== RECORDS SHOWN ==
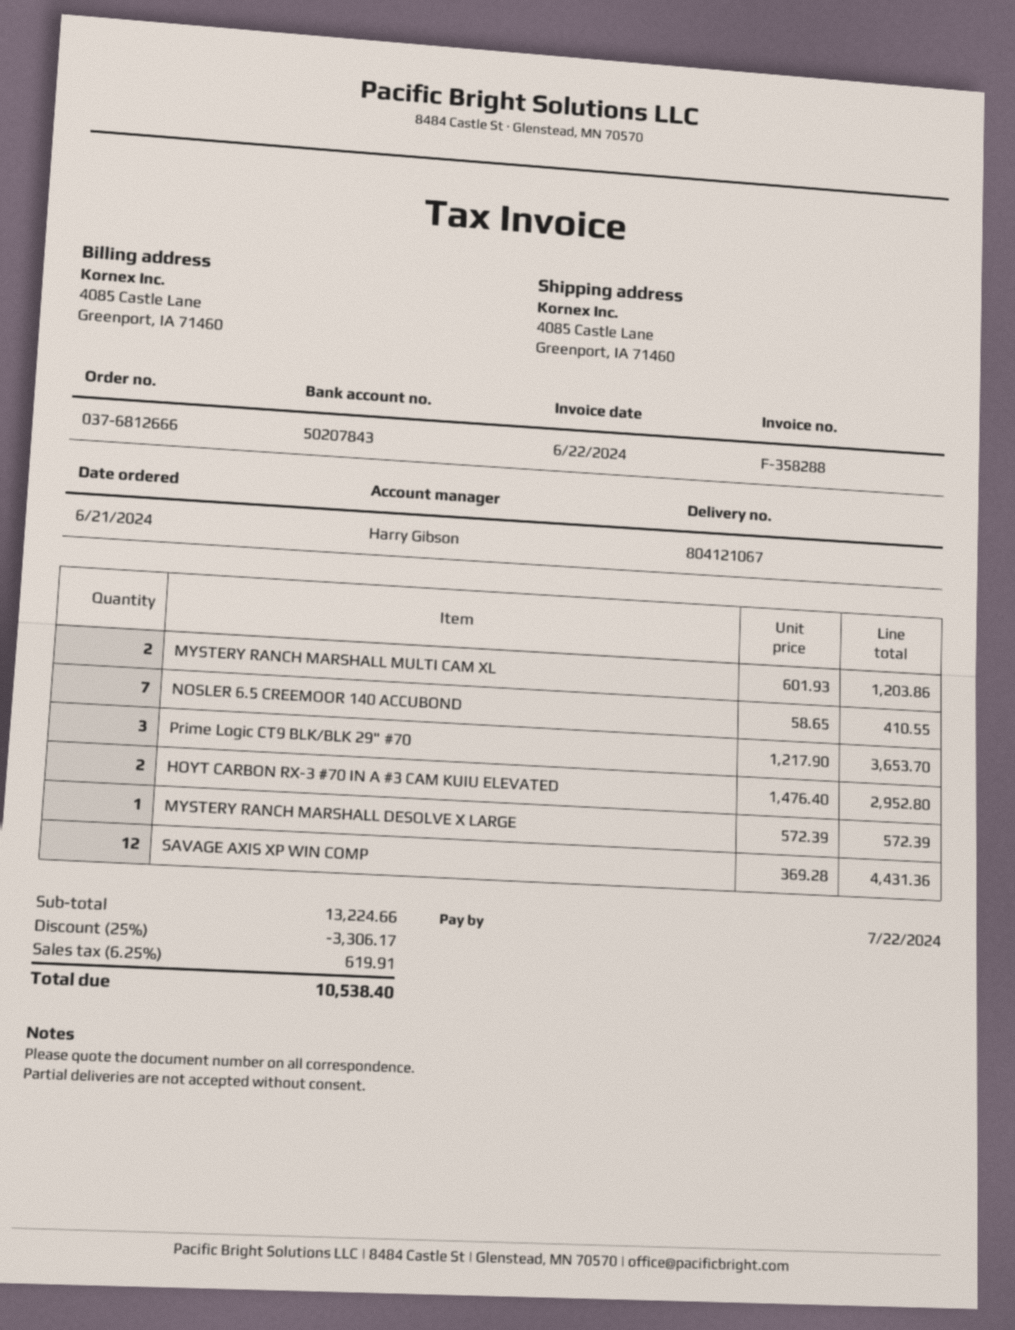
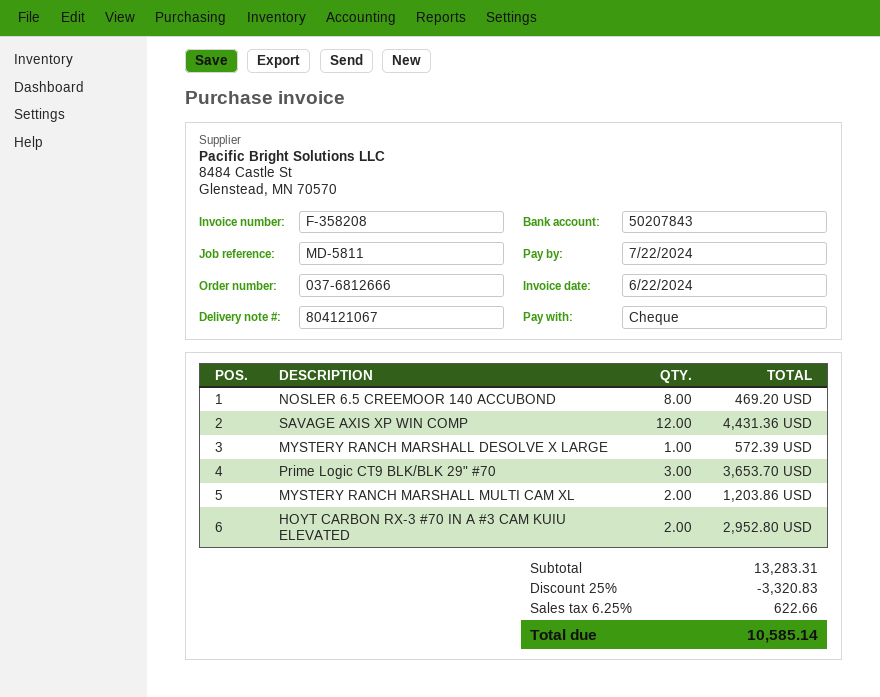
invoice number: F-358288 -> F-358208
NOSLER 6.5 CREEMOOR 140 ACCUBOND: 7 for 410.55 -> 8 for 469.20
subtotal: 13224.66 -> 13283.31
discount: 25% = 3306.17 -> 25% = 3320.83
tax: 6.25% = 619.91 -> 6.25% = 622.66
total: 10538.40 -> 10585.14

== PROBLEM TO WORK ON ==
Transcribe exactly the lines from the one containing "discount: 25% = 3306.17 -> 25% = 3320.83" through the end of the records, both included, and nothing else.

== ANSWER TO THE EXERCISE ==
discount: 25% = 3306.17 -> 25% = 3320.83
tax: 6.25% = 619.91 -> 6.25% = 622.66
total: 10538.40 -> 10585.14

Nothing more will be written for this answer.